Al contrario que los Vengadores (que como máximo dedican su tiempo libre a sus “quehaceres”), Matt Murdock ejerce una profesión a fin de ganarse el pan. El abogado arremete, pues, contra sus rivales con el peso de la ley y con la fuerza del puño allá donde ésta no alcanza. Embiste con toda la caballería aún a sabiendas de que es muy vulnerable, pues sus poderes no provienen de un ente sobrenatural o un experimento científico, sino de la sabiduría popular respecto a la agudeza sensorial de los ciegos. Precisamente debido a su condición, él encarna la Justicia con todas sus virtudes y defectos, entre los cuales se incluye desempeñar su labor sin vacilación ni demora, a veces a costa de sus amistades o de su propia dicha. Daredevil es fascinante por esa mezcla de tesón incomparable, firmes ideales y temperamento colérico que acarrean una frustración permanente. Sin duda su catolicismo, tan impropio de los superhéroes como cualquier otra religión, tiene algo que ver con su manifiesto complejo de culpa. La genealogía del héroe está muy bien trazada en esta primera temporada, pues se mueve en una escala de grises en que el sabor de la sangre complace y seduce al protagonista. Es por eso que, aunque es muy pronto para el discurso de su amigo y socio Foggy, llegará el momento en que Murdock deba hacer examen de conciencia y valorar cuán falaz es la afirmación de que el fin justifica los medios.

A todo esto, el argumento versa sobre este letrado ciego que acaba de fundar su propio bufete y que trasnocha a fin de escarmentar a delincuentes y maleantes. En sus incursiones detecta la existencia de una organización mafiosa que controla desde la droga hasta la especulación inmobiliaria en Hell’s Kitchen (Nueva York). Sus sospechas se confirman cuando conoce a Karen, empleada de una constructora corrupta a quien la empresa intenta acallar como sea. La chica acaba uniéndose a Nelson & Murdock en un movimiento que recuerda a los mejores días de Angel. Y es que tanto las oficinas desaliñadas y casi clandestinas donde se contribuye a la erradicación del mal, como la soledad de sus protagonistas, el líder atormentado y la oscuridad de la imagen nos trasladan a la cochambrosa Los Ángeles más que a luminosa y cinematográfica ciudad de Nueva York. Tanto el director de Marvel Television, Jeph Loeb, como los showrunner Drew Goddard y Steven S. DeKnight coincidieron años atrás como escritores del Buffyverso. No obstante, los tres disponen de un historial vinculado a los cómics desde tiempos inmemoriales, con lo que lo más probable es que Daredevil fuera una inspiración para el vampiro con alma y no al revés.

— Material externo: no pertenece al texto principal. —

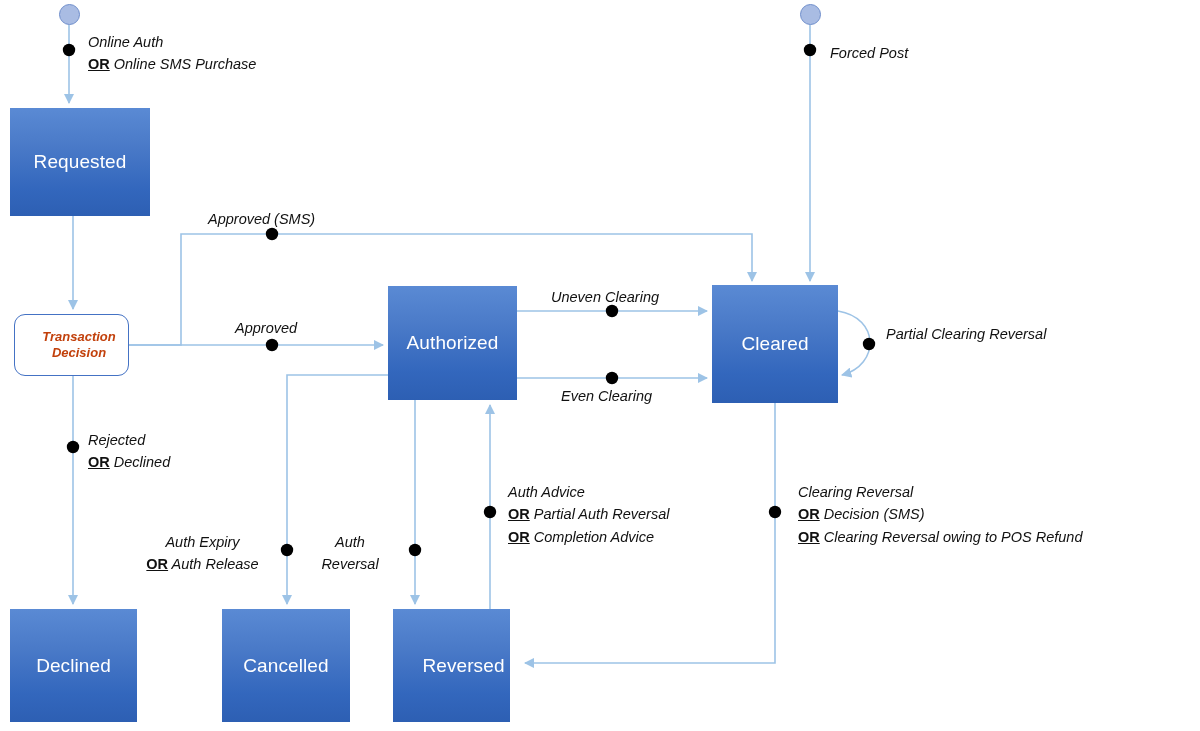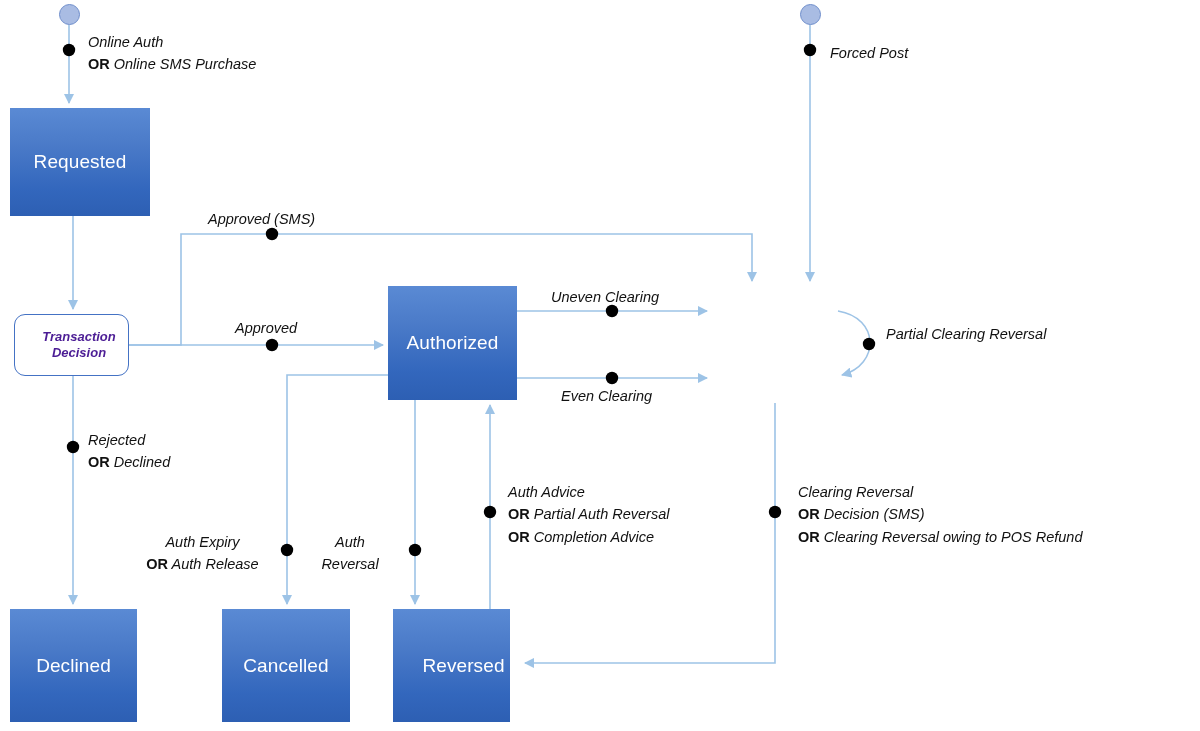"OR" .edge-label b { text-decoration: none -> underline }
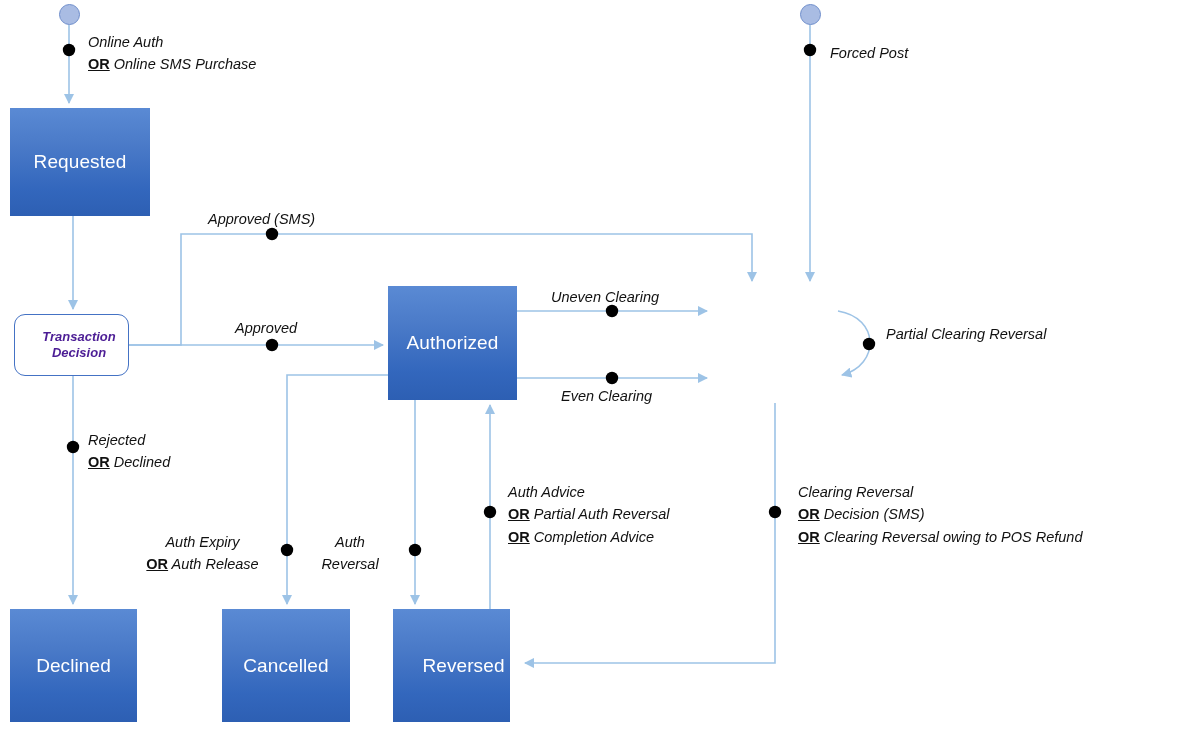"Transaction" .decision-box { color: #4c1d95 -> #c2410c }
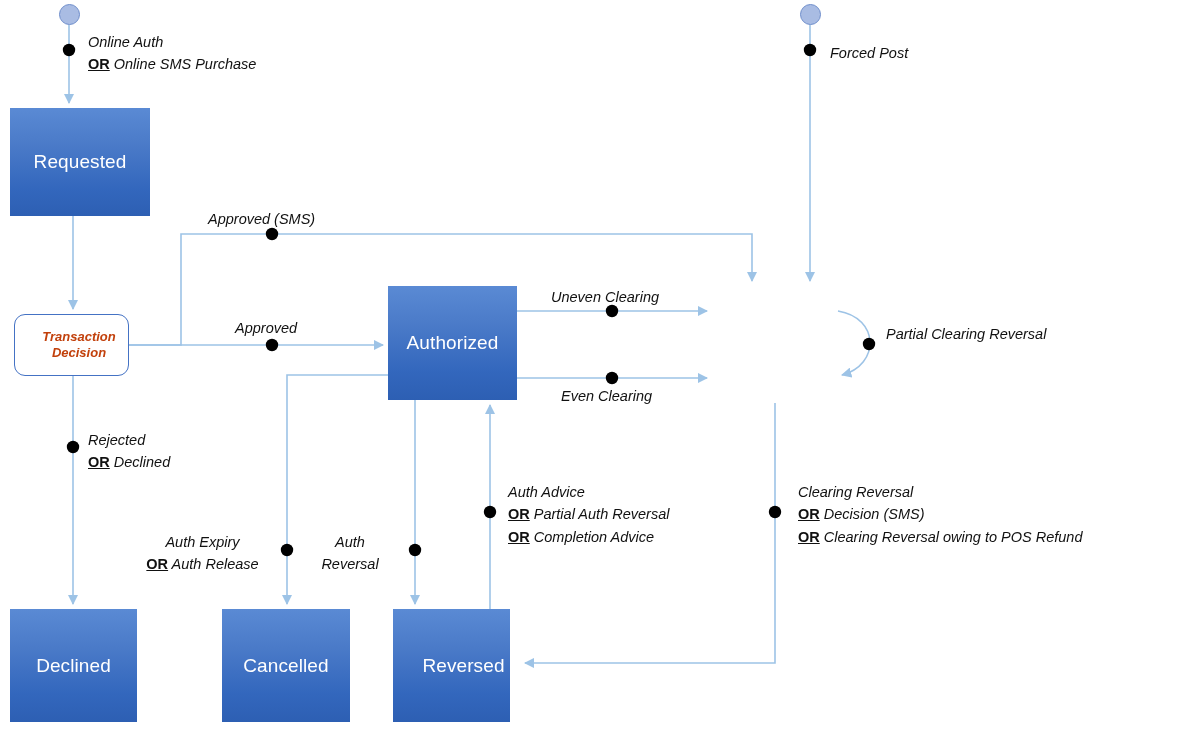"Cleared" div.state-box { html: none -> <div> <span>Cleared</span> </div> }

Wilson Fisk, su archienemigo, también es digno de un estudio psicológico. Ilustrado, solemne, orgulloso y sensible e irascible a partes iguales. Su camino marca la transformación del hombre en villano (Kingpin) en paralelo a la de su adversario en héroe. Las cabriolas del enmascarado, instruido en el arte marcial del kung-fu, y ciertas virguerías en la dirección y el montaje sazonan la serie más madura del género.

Valoración: ***/

Puntuación: * (mala) ** (regular) *** (buena) **** (muy buena) / (media estrella)

Ficha

Año: 2015

Cadena: Netflix

Creador: Drew Goddard 

De qué va: Matt Murdock, ciego desde niño, lucha contra la injusticia en Hell’s Kitchen, Nueva York, de día como abogado y de noche como el superhéroe Daredevil (www.netflix.com).

Tráiler

Tema principal: “Daredevil Main Theme” de John Paesano (https://youtu.be/kusHMcbtCXc)

Reparto: Charlie Cox, Deborah Ann Woll, Elden Henson, Rosario Dawson, Vincent D’Onofrio, Ayelet Zurer, Bob Gunton, Toby Leonard Moore, Vondie Curtis-Hall, Susan Varon, Geoffrey Cantor, Peter Shinkoda, Wai Ching Ho.